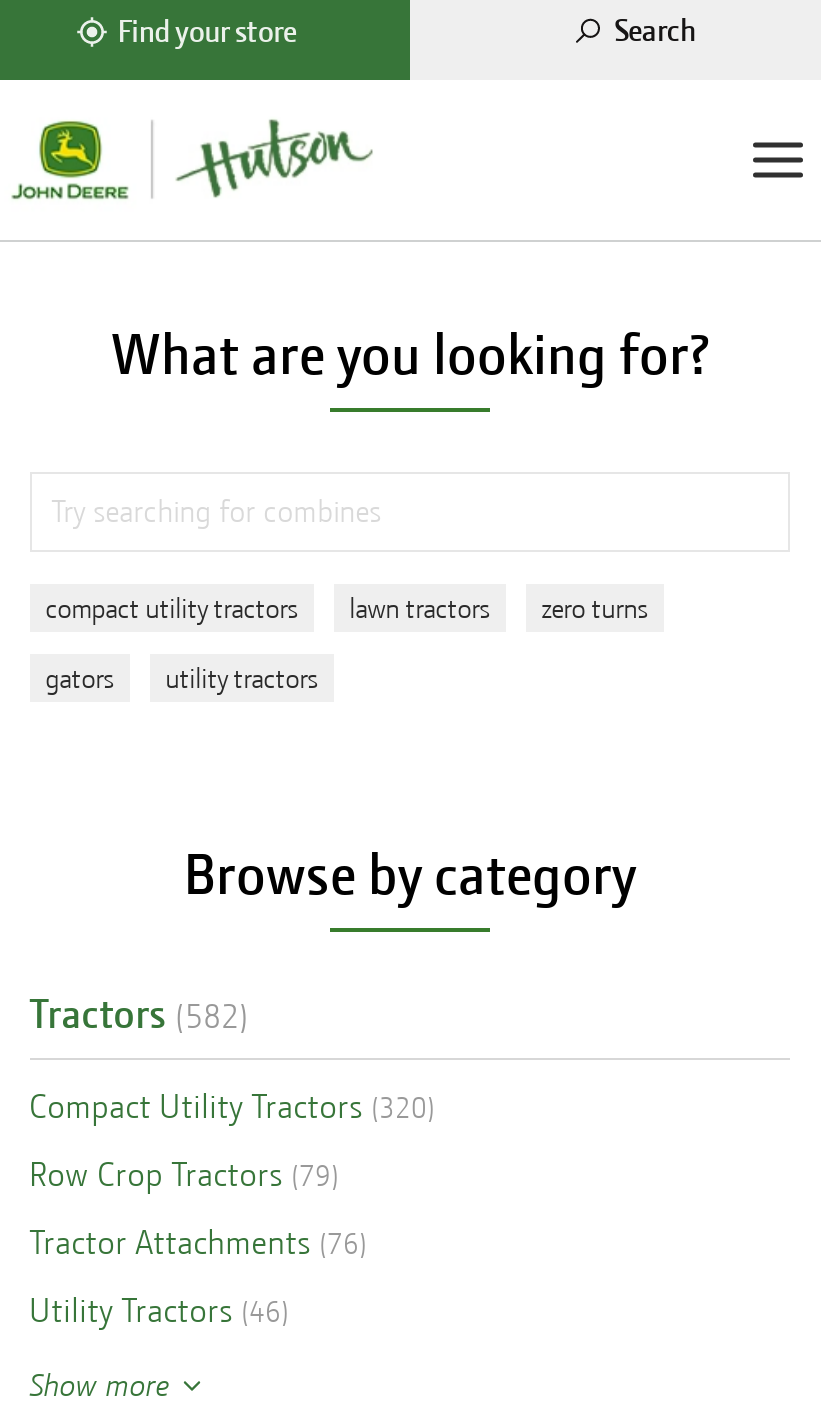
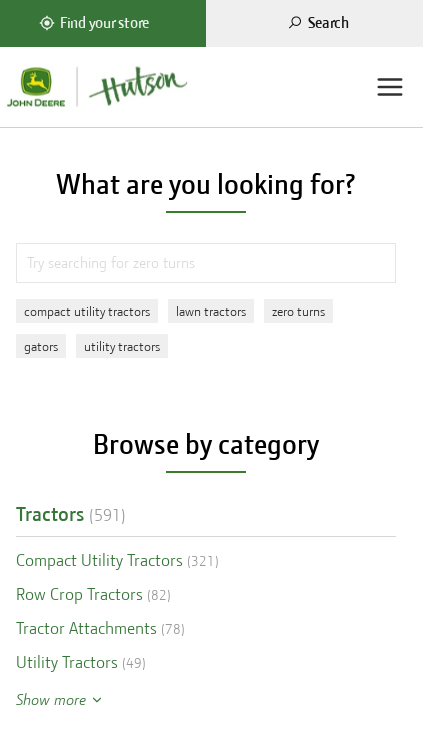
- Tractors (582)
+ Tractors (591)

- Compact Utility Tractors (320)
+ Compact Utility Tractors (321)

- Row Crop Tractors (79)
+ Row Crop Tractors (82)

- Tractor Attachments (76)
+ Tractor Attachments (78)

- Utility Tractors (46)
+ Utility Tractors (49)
=-=-=
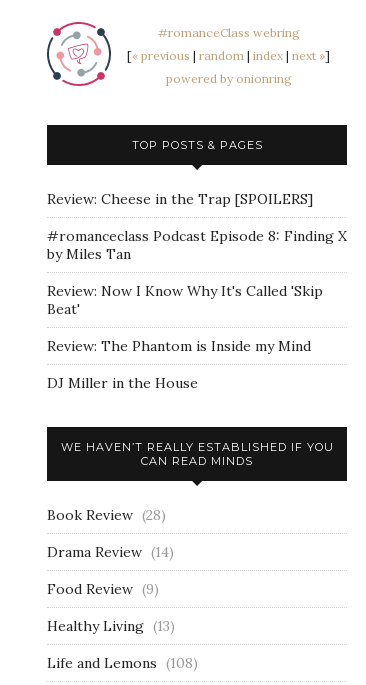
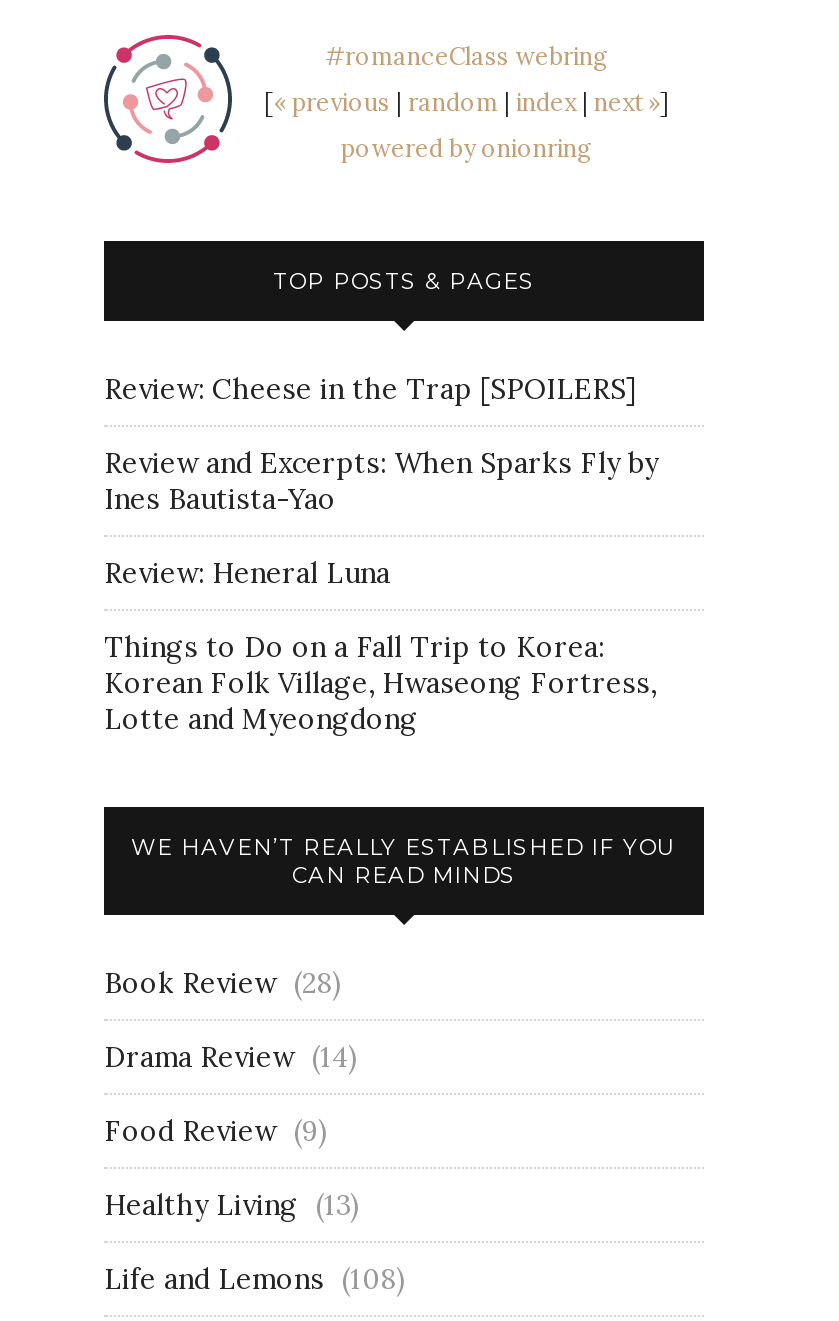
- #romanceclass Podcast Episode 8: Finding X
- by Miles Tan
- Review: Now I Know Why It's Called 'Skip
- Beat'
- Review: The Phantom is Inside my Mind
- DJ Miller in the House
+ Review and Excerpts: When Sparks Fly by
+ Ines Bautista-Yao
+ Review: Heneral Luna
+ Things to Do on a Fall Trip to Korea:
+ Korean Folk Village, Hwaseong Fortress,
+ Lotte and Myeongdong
=-=-=
#### What the task asks
Beginning at the line above that contains "Things to Do", return each line exactly through the line that contains "Lotte and Myeongdong", and no others.

#### Solution to the problem
+ Things to Do on a Fall Trip to Korea:
+ Korean Folk Village, Hwaseong Fortress,
+ Lotte and Myeongdong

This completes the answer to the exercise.